--- Record extracts ---

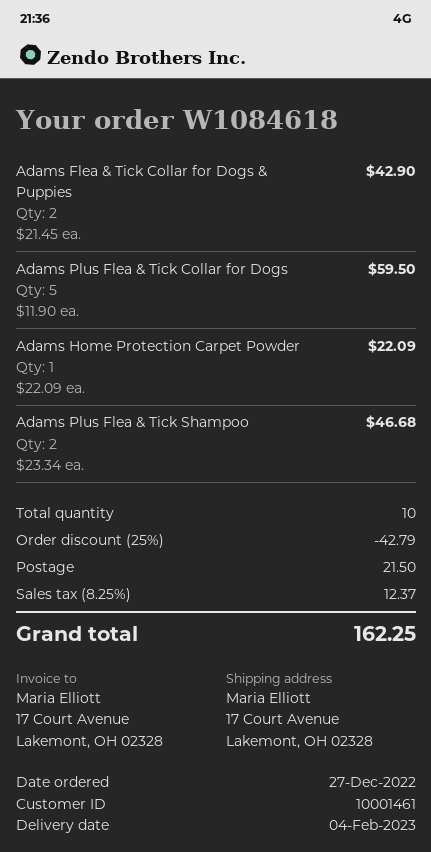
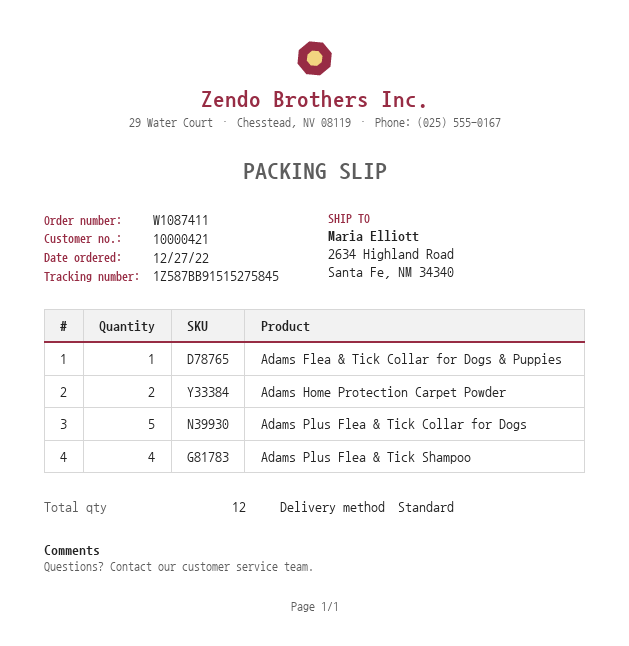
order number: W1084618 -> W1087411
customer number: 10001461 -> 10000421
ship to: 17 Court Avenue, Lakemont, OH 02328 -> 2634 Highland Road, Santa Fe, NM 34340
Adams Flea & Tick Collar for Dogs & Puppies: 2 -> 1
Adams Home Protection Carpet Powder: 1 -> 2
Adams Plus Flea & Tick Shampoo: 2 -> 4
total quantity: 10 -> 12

---

[What the exercise asks]:
Only the lines from the one holding "Adams Home Protection Carpet Powder: 1 -> 2" to the end of the entries above belong in the answer, each copied exactly.

[Response to the exercise]:
Adams Home Protection Carpet Powder: 1 -> 2
Adams Plus Flea & Tick Shampoo: 2 -> 4
total quantity: 10 -> 12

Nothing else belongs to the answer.